┌─ Material shown

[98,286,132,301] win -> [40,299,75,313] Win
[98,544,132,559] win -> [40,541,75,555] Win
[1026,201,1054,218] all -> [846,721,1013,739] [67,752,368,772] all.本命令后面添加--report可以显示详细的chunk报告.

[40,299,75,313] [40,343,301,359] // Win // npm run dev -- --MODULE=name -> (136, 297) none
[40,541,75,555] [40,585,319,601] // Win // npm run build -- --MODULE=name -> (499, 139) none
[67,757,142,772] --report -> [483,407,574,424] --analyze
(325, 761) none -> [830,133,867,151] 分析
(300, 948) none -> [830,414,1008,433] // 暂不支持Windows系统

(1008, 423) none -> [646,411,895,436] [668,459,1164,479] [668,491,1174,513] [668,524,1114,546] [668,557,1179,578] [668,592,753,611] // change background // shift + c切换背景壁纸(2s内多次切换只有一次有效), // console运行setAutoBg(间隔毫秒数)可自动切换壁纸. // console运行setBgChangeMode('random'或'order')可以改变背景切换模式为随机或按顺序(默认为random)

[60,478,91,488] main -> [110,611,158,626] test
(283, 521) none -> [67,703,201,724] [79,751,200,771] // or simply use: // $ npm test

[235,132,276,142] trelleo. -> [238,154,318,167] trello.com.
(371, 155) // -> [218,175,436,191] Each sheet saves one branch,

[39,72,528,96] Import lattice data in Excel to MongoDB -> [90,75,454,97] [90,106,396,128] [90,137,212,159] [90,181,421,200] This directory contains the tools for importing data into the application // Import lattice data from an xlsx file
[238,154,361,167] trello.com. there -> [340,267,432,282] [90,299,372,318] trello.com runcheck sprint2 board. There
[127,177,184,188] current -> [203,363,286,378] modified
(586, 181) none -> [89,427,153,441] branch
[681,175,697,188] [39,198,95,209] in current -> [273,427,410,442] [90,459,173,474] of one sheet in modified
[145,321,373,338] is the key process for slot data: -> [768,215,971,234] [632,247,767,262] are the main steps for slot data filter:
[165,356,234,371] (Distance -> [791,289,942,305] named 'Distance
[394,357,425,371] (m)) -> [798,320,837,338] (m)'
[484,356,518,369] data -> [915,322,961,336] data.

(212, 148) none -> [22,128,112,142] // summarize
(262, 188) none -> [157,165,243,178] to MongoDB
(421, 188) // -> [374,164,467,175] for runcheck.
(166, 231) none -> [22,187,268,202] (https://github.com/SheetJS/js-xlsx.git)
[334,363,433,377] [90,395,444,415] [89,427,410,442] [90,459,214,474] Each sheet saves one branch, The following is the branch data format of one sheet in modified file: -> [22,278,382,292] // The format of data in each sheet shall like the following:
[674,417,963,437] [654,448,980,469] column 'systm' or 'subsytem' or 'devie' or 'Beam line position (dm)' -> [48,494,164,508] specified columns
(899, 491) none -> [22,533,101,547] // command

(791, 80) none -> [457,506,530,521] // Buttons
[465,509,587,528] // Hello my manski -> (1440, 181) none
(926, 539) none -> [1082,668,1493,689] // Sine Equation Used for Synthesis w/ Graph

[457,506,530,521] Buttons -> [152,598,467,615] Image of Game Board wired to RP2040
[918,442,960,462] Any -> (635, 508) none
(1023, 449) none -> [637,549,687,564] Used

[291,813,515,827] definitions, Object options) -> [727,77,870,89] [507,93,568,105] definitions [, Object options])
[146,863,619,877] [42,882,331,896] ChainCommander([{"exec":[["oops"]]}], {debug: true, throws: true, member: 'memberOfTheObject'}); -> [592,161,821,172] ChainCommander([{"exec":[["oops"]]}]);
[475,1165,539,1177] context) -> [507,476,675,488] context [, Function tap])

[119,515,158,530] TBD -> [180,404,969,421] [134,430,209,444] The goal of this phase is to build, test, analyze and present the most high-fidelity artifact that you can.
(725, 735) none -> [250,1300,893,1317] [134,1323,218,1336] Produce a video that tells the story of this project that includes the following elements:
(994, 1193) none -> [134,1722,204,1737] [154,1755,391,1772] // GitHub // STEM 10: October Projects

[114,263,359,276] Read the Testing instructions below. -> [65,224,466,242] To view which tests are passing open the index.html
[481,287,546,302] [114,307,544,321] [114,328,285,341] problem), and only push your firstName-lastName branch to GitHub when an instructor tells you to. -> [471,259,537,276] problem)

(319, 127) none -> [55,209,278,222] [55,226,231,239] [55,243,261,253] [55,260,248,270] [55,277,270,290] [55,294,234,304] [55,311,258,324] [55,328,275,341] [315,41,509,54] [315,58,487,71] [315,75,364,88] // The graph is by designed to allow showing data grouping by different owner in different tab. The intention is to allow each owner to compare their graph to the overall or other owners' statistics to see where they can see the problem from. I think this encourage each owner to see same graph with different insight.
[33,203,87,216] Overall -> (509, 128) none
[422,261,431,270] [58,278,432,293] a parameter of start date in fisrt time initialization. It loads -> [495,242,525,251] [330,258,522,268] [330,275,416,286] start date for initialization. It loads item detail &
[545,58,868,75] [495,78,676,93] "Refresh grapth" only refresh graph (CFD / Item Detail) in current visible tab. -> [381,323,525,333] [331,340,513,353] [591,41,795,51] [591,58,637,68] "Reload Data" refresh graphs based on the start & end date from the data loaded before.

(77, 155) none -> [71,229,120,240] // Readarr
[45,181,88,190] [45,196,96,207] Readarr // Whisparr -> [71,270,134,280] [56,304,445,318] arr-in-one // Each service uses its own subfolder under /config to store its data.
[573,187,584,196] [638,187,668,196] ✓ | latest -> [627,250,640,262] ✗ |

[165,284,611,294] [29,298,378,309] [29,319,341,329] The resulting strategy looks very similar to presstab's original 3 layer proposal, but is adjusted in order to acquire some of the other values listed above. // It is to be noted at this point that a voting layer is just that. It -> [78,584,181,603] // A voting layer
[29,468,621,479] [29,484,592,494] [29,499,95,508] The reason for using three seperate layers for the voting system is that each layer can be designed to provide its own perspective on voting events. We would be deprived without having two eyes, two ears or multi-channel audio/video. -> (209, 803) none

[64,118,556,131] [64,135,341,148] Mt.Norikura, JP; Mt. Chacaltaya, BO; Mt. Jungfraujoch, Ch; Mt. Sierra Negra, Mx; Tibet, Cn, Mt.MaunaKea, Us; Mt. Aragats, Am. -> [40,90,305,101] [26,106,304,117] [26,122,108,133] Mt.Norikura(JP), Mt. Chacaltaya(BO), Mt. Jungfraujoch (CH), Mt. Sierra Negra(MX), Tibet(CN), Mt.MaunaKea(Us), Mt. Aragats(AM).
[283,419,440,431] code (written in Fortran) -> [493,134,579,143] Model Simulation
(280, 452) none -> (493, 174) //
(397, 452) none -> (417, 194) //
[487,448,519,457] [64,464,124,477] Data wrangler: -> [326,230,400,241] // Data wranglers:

└─

Work request:
Note every line of the records that holds the word "Readarr", and copy it.

Result for this task:
(77, 155) none -> [71,229,120,240] // Readarr
[45,181,88,190] [45,196,96,207] Readarr // Whisparr -> [71,270,134,280] [56,304,445,318] arr-in-one // Each service uses its own subfolder under /config to store its data.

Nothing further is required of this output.